Exercise prompt -
All entries must be repeated exactly; do not include the pictures.

Difference listings -
──────────

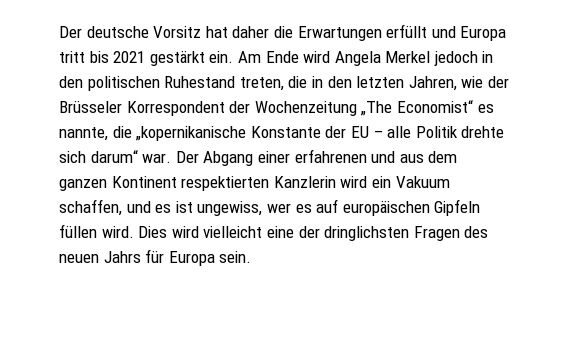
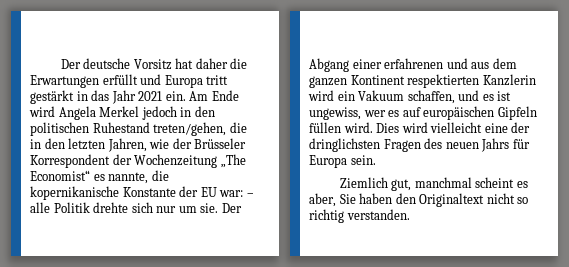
- Der deutsche Vorsitz hat daher die Erwartungen erfüllt und Europa tritt bis 2021 gestärkt ein.
+ Der deutsche Vorsitz hat daher die Erwartungen erfüllt und Europa tritt gestärkt in das Jahr 2021 ein.
- Am Ende wird Angela Merkel jedoch in den politischen Ruhestand treten, die in den letzten Jahren, wie der Brüsseler Korrespondent der Wochenzeitung „The Economist“ es nannte, die „kopernikanische Konstante der EU – alle Politik drehte sich darum“ war.
+ Am Ende wird Angela Merkel jedoch in den politischen Ruhestand treten/gehen, die in den letzten Jahren, wie der Brüsseler Korrespondent der Wochenzeitung „The Economist“ es nannte, die kopernikanische Konstante der EU war: – alle Politik drehte sich nur um sie.
+ Ziemlich gut, manchmal scheint es aber, Sie haben den Originaltext nicht so richtig verstanden.

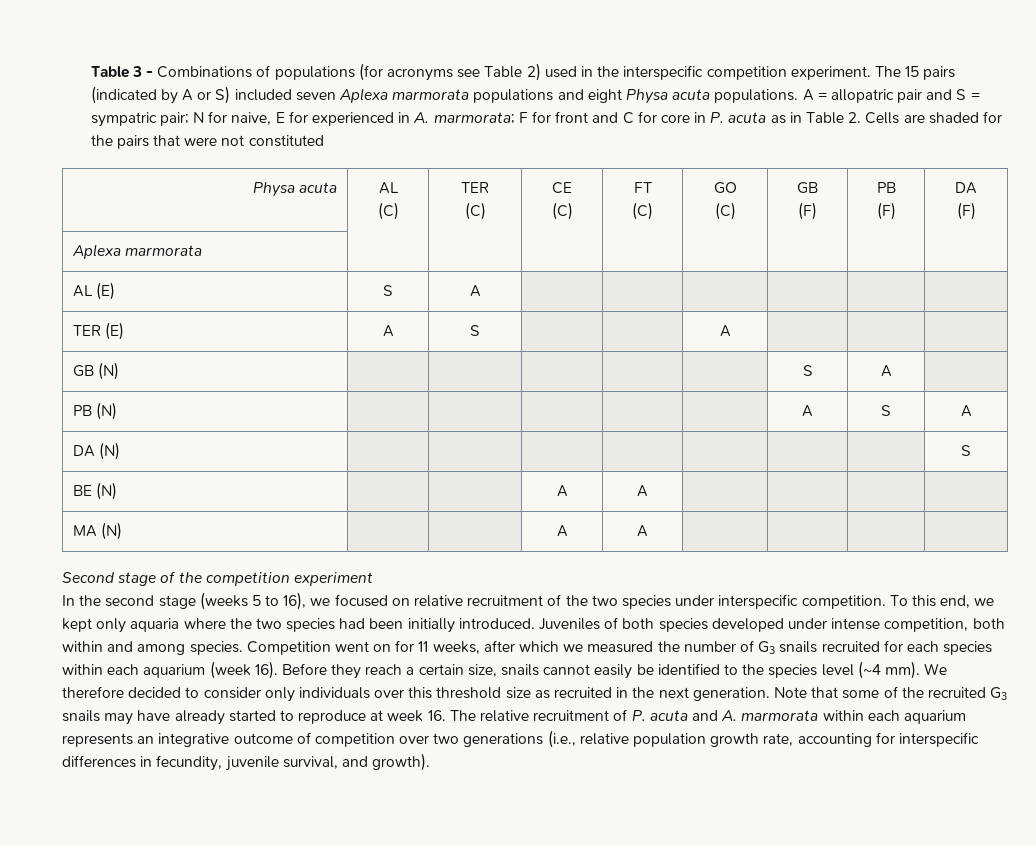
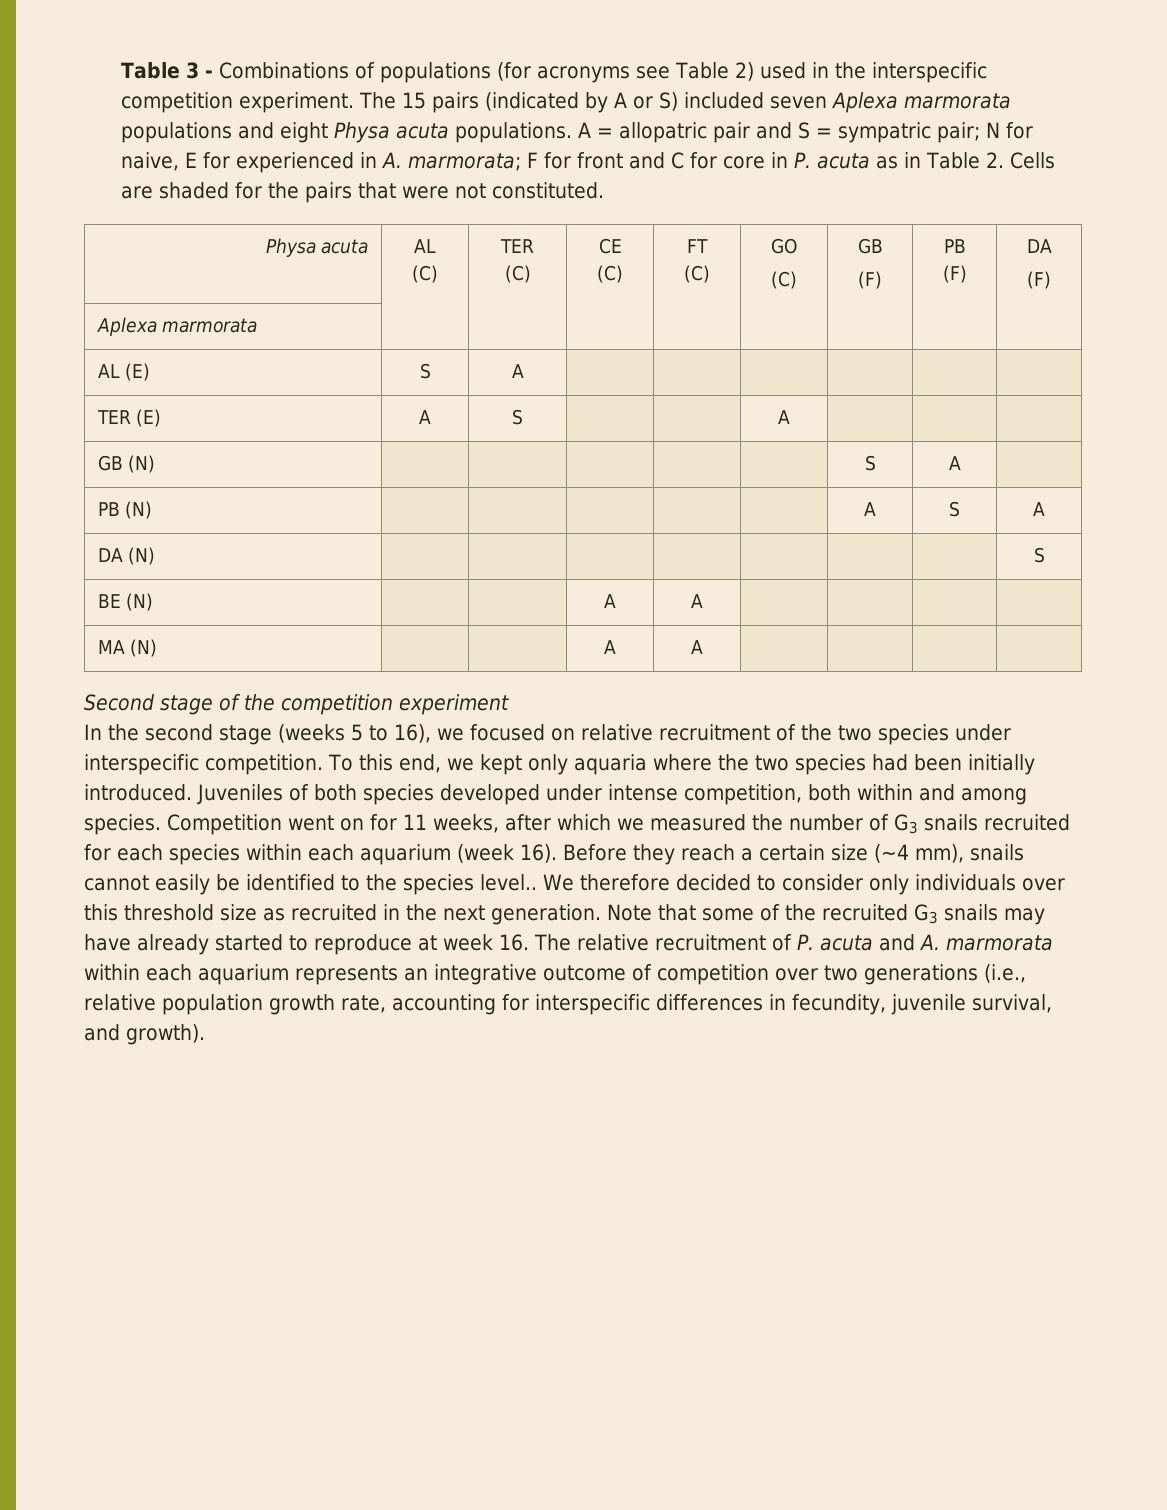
- A = allopatric pair and S = sympatric pair; N for naive, E for experienced in A. marmorata; F for front and C for core in P. acuta as in Table 2. Cells are shaded for the pairs that were not constituted
+ A = allopatric pair and S = sympatric pair; N for naive, E for experienced in A. marmorata; F for front and C for core in P. acuta as in Table 2. Cells are shaded for the pairs that were not constituted.
- Before they reach a certain size, snails cannot easily be identified to the species level (~4 mm).
+ Before they reach a certain size (~4 mm), snails cannot easily be identified to the species level..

──────────

Answer below -
- Der deutsche Vorsitz hat daher die Erwartungen erfüllt und Europa tritt bis 2021 gestärkt ein.
+ Der deutsche Vorsitz hat daher die Erwartungen erfüllt und Europa tritt gestärkt in das Jahr 2021 ein.
- Am Ende wird Angela Merkel jedoch in den politischen Ruhestand treten, die in den letzten Jahren, wie der Brüsseler Korrespondent der Wochenzeitung „The Economist“ es nannte, die „kopernikanische Konstante der EU – alle Politik drehte sich darum“ war.
+ Am Ende wird Angela Merkel jedoch in den politischen Ruhestand treten/gehen, die in den letzten Jahren, wie der Brüsseler Korrespondent der Wochenzeitung „The Economist“ es nannte, die kopernikanische Konstante der EU war: – alle Politik drehte sich nur um sie.
+ Ziemlich gut, manchmal scheint es aber, Sie haben den Originaltext nicht so richtig verstanden.

- A = allopatric pair and S = sympatric pair; N for naive, E for experienced in A. marmorata; F for front and C for core in P. acuta as in Table 2. Cells are shaded for the pairs that were not constituted
+ A = allopatric pair and S = sympatric pair; N for naive, E for experienced in A. marmorata; F for front and C for core in P. acuta as in Table 2. Cells are shaded for the pairs that were not constituted.
- Before they reach a certain size, snails cannot easily be identified to the species level (~4 mm).
+ Before they reach a certain size (~4 mm), snails cannot easily be identified to the species level..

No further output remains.